* _Exercise_:
In the lines below, look for "KEITH". Copy each line where it appears.
Top of Records
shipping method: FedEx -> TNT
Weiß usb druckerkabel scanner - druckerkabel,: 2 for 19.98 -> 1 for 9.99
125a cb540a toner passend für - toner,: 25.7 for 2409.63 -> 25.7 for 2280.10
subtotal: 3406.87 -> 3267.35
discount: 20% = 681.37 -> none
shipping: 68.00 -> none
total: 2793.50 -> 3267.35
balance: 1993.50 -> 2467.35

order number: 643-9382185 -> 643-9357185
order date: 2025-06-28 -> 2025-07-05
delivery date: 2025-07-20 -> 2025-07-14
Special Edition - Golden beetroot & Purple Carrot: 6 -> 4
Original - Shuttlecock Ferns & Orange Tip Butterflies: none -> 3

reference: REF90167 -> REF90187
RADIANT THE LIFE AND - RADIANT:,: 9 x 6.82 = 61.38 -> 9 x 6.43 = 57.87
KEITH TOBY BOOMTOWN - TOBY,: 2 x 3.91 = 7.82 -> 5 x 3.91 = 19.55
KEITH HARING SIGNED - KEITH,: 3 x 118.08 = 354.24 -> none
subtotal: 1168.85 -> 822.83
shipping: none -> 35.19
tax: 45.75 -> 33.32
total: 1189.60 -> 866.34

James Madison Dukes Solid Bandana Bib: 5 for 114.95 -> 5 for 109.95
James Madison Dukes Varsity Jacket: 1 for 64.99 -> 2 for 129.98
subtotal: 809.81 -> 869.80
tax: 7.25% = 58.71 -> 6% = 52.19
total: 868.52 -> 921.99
Bottom of Records
* _Solution below_:
KEITH TOBY BOOMTOWN - TOBY,: 2 x 3.91 = 7.82 -> 5 x 3.91 = 19.55
KEITH HARING SIGNED - KEITH,: 3 x 118.08 = 354.24 -> none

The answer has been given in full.